12 Ils te soutiendront, te porteront sur leurs mains,
De peur que ton pied ne heurte contre quelque pierre.
13 Tu pourras marcher sur le lion et l’aspic
Et tu fouleras aux pieds le lionceau, le serpent.
14 « Parce qu’il m’est attaché, (a dit le Seigneur,)
Je vais le sauver et le protéger parce qu’il connaît mon nom.
15 Il m’invoquera, je lui répondrai,
Oui, je serai avec lui au moment de la détresse,
Et je le délivrerai, je le couvrirai de gloire.
16 Il sera comblé de jours et il verra mon salut ».
Notes et renvois
Qui demeure, réside, prend gîte à l’abri, dans la retraite secrète du Très-Haut, s’abrite à l’ombre, toi qui t’abrites dans son secret, qui vis sous sa protection ; celui qui s’assoit là où se cache le Suprême.
Qui veut passer la nuit. Ou : peut demeurer, restera, est logé à l’ombre du Tout-Puissant.
Mon bastion, ma forteresse, mon refuge et ma force, mon rempart et mon abri, ma confiance et mon lieu fort.
En toi je trouve la sécurité ; mon Dieu, dont je suis sûr, en qui j’ai foi, en qui je me fie, je m’assure ; je compte sur lui, je m’abandonne à lui.
Il t’arrache, te dérobe au piège de l’oiseleur, au filet du chasseur, il t’en préserve.
Du fléau, de la gueule de la grande peste, de la peste pernicieuse, meurtrière, avide, de la corruption, des pièges de la mort, du mal pernicieux, de la mortalité désastreuse. Ou : à la (parole) funeste.
Il te couvrira de son plumage, de ses ailes il te fait un abri, il te prend sous sa protection.
Sa vérité, sa bonté est ton armure, ton rempart.
La peste qui chemine, se glisse à travers les ténèbres, le fléau qui marche dans l’obscurité, la mortalité qui s’avance au cœur des ténèbres, le mal, la contagion qui rôde, qui s’approche dans le noir.
La destruction, le fléau, la mortalité, le mal qui ravage, dévaste, sévit à l’heure de midi, la morsure de midi qui rend fou, qui tue.

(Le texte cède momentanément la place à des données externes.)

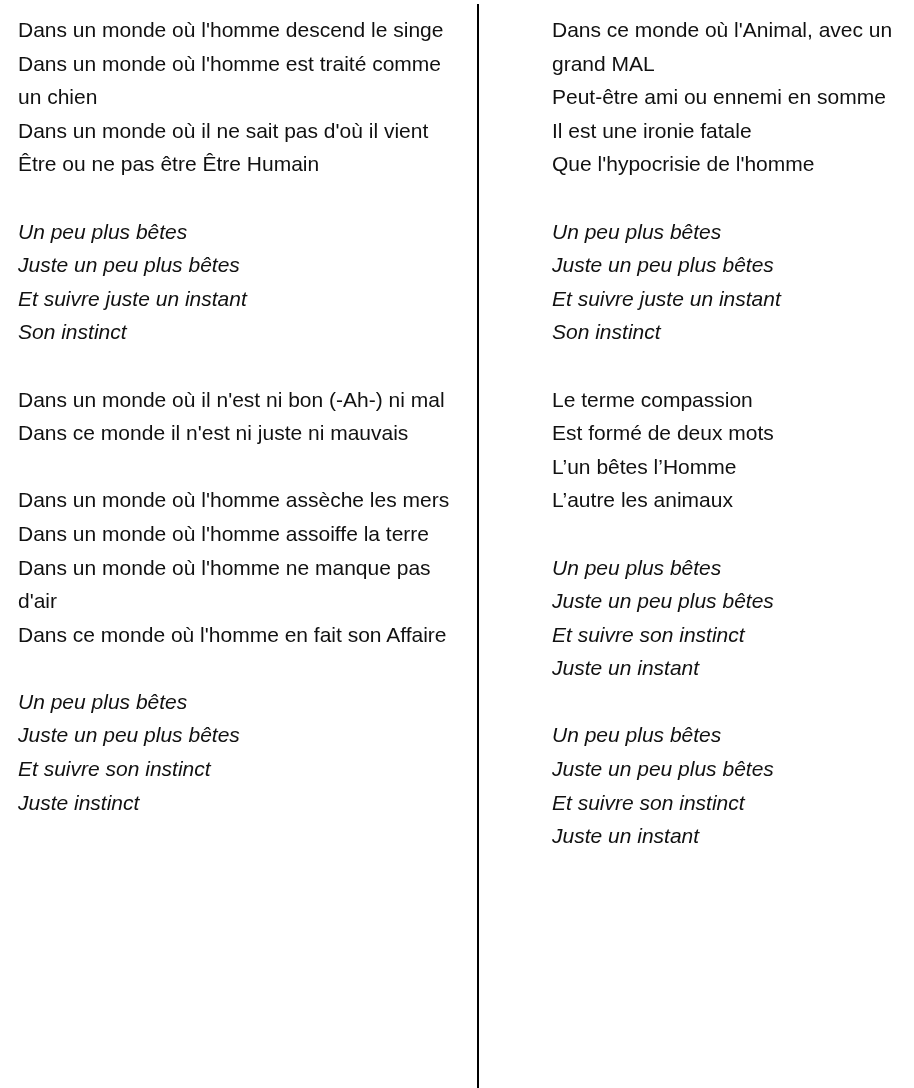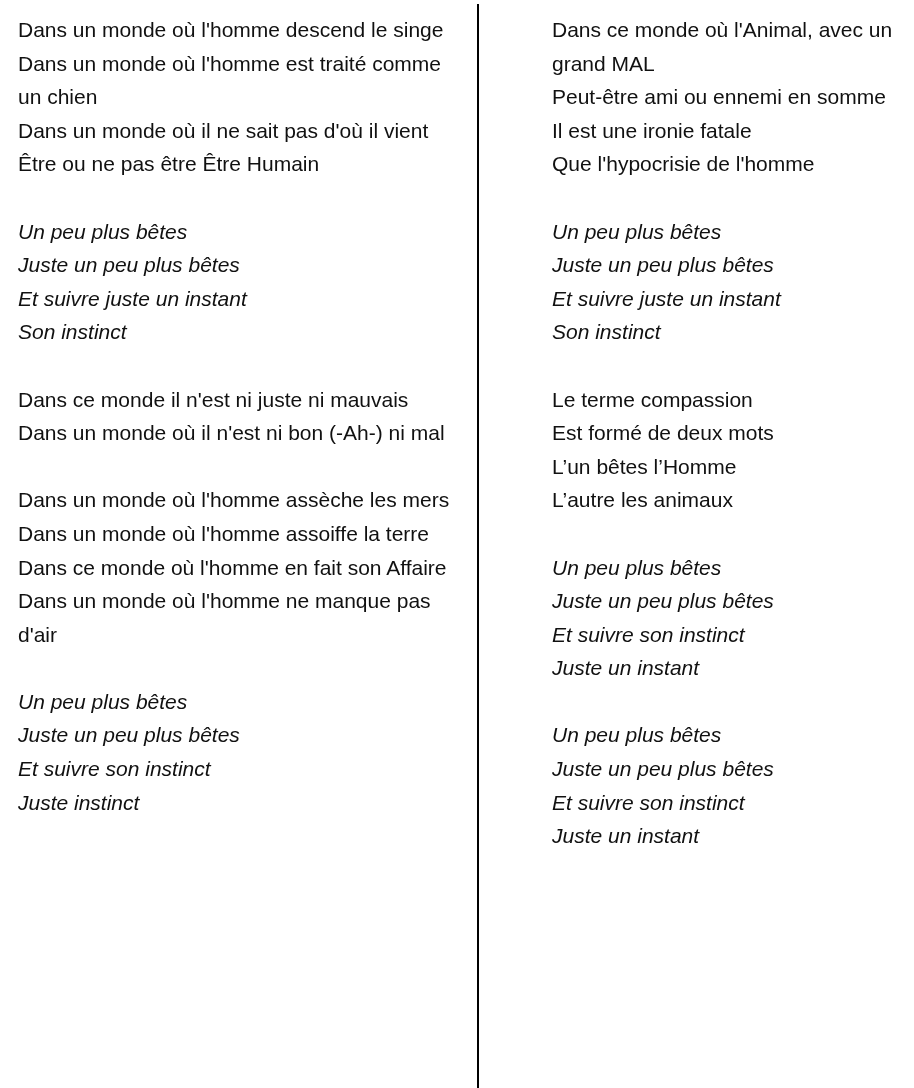--- a/index.html
+++ b/index.html
@@ -56,28 +56,28 @@
     <span class="line">Dans un monde où il ne sait pas d'où il vient</span>
     <span class="line">Être ou ne pas être Être Humain</span>
   </div>
   <div class="stanza chorus">
     <span class="line">Un peu plus bêtes</span>
     <span class="line">Juste un peu plus bêtes</span>
     <span class="line">Et suivre juste un instant</span>
     <span class="line">Son instinct</span>
   </div>
   <div class="stanza verse">
+    <span class="line">Dans un monde où il n'est ni bon (-Ah-) ni mal</span>
     <span class="line">Dans ce monde il n'est ni juste ni mauvais</span>
-    <span class="line">Dans un monde où il n'est ni bon (-Ah-) ni mal</span>
   </div>
   <div class="stanza verse">
     <span class="line">Dans un monde où l'homme assèche les mers</span>
     <span class="line">Dans un monde où l'homme assoiffe la terre</span>
+    <span class="line">Dans un monde où l'homme ne manque pas d'air</span>
     <span class="line">Dans ce monde où l'homme en fait son Affaire</span>
-    <span class="line">Dans un monde où l'homme ne manque pas d'air</span>
   </div>
   <div class="stanza chorus">
     <span class="line">Un peu plus bêtes</span>
     <span class="line">Juste un peu plus bêtes</span>
     <span class="line">Et suivre son instinct</span>
     <span class="line">Juste instinct</span>
   </div>
 </div>
 
 <div class="divider"></div>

Que mille hommes succombent à tes côtés, auprès de toi.
Mais toi, tu n’en seras pas atteint, tu restes hors d’atteinte, il ne t’arrivera rien, rien ne s’approchera de toi, nul ne t’atteint.
Tu n’auras plus qu’à suivre des yeux, seul de tes yeux tu observes, de tes propres yeux tu pourras voir, il te suffira d’avoir les yeux ouverts.
Tu seras calme témoin de la rétribution des impies, du salaire des infidèles, tu verras comment ils sont payés.
Tu as pris, choisi le Très-Haut pour ton asile, ta retraite. Ou : ô Suprême, tu as préparé ta résidence.
Le ravage n’arrive pas jusqu’à toi, ne tombera pas sur toi, aucune catastrophe ne peut fondre sur toi, le mal ne pourra te toucher, il ne t’arrivera pas de malheur.
Il leur commande, recommande, leur a donné mission, ordre, consigne de te protéger.
Dans tous tes voyages, tes chemins, toutes tes démarches, entreprises.
À deux mains, dans, sur leurs mains, dans leurs bras.
Un léopard et une vipère, le chacal et le basilic.
Piétiner, repousser, écraser, passer sur le tigre et le dragon.
Puisque j’ai son amour, qu’il a mis son affection sur moi, il vient à moi, me chérit, m’aime, s’accroche à moi.
Je le relèverai, délivrerai, ferai échapper du danger, je l’affranchis, le libérerai.
Je l’élèverai en un lieu sûr, l’exalterai.
Je le rassasierai de longs jours, d’une longue vie et je lui révélerai, manifesterai mon salut, je l’en ferai jouir.